Metadata Filtering Guide#

This guide explains how to use metadata filtering to exclude specific documents from similarity search results.

Overview#

When searching for similar documents, you may want to exclude results that share certain metadata values with your query. For example:

Exclude documents from the same author when finding similar writing styles
Filter out documents from the same source when finding related content
Exclude documents with the same category when exploring diversity

embapi provides metadata filtering using query parameters that perform negative matching - they exclude documents where the metadata field matches the specified value.

Query Parameters#

Both similarity search endpoints support metadata filtering:

metadata_path: The JSON path to the metadata field (e.g., author, source.id, tags[0])
metadata_value: The value to exclude from results

Both parameters must be used together.
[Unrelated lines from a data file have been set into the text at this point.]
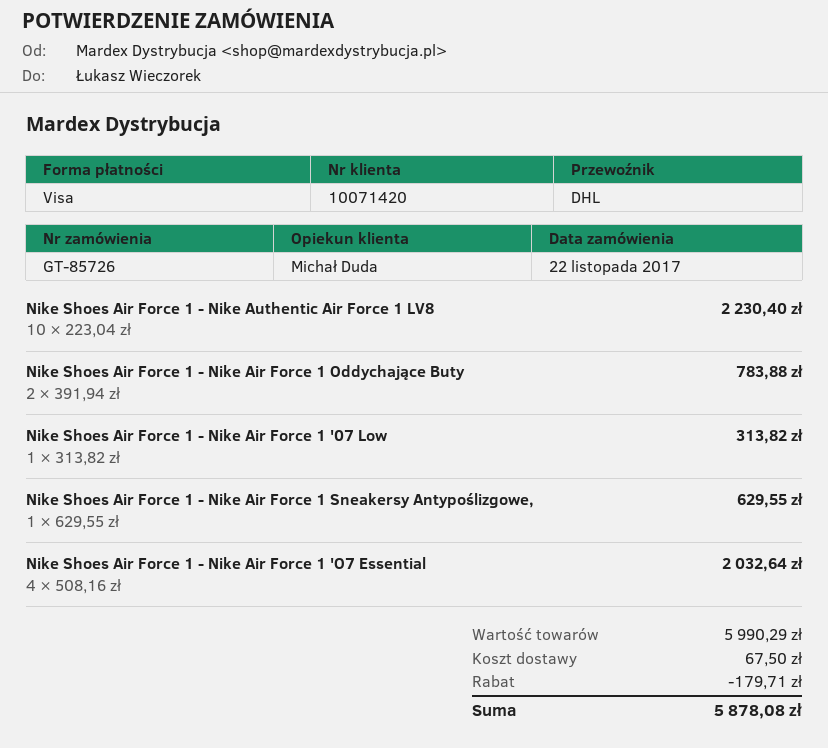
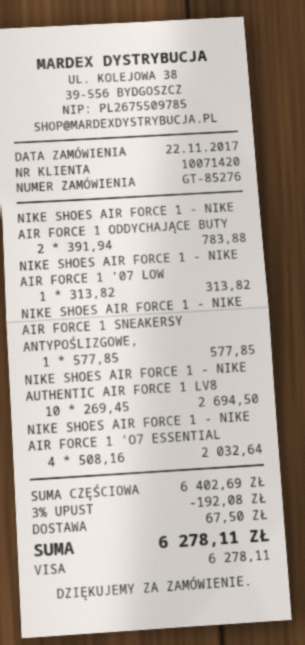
order number: GT-85726 -> GT-85276
Nike Shoes Air Force 1 - Nike Authentic Air Force 1 LV8: 10 x 223.04 = 2230.40 -> 10 x 269.45 = 2694.50
Nike Shoes Air Force 1 - Nike Air Force 1 Sneakersy Antypoślizgowe,: 1 x 629.55 = 629.55 -> 1 x 577.85 = 577.85
subtotal: 5990.29 -> 6402.69
discount: 179.71 -> 192.08
total: 5878.08 -> 6278.11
If you specify one without the other, the API returns an error.

Basic Filtering Examples#

Exclude Documents by Author#

Find similar documents but exclude those from the same author:

curl -X GET "https://api.example.com/v1/similars/alice/literary-corpus/hamlet-soliloquy?count=10&metadata_path=author&metadata_value=William%20Shakespeare" \
  -H "Authorization: Bearer alice_api_key"
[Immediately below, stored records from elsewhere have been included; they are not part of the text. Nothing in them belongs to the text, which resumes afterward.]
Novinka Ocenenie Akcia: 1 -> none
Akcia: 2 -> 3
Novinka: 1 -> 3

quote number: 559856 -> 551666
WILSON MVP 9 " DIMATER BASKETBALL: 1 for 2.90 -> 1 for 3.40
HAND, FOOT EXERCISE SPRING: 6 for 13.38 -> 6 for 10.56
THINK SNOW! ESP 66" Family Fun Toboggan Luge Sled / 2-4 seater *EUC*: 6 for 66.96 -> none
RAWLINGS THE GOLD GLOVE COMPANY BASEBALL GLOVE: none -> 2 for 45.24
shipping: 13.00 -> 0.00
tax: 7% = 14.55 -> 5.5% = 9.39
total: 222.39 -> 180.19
This returns similar documents, excluding any with metadata.author == "William Shakespeare".

Exclude Documents from Same Source#

Find similar content from different sources:

curl -X GET "https://api.example.com/v1/similars/alice/news-articles/article123?count=10&metadata_path=source&metadata_value=NYTimes" \
  -H "Authorization: Bearer alice_api_key"

This excludes any documents with metadata.source == "NYTimes".

Exclude by Category#

Find documents in different categories:

curl -X GET "https://api.example.com/v1/similars/alice/products/product456?count=10&metadata_path=category&metadata_value=electronics" \
  -H "Authorization: Bearer alice_api_key"

This excludes any documents with metadata.category == "electronics".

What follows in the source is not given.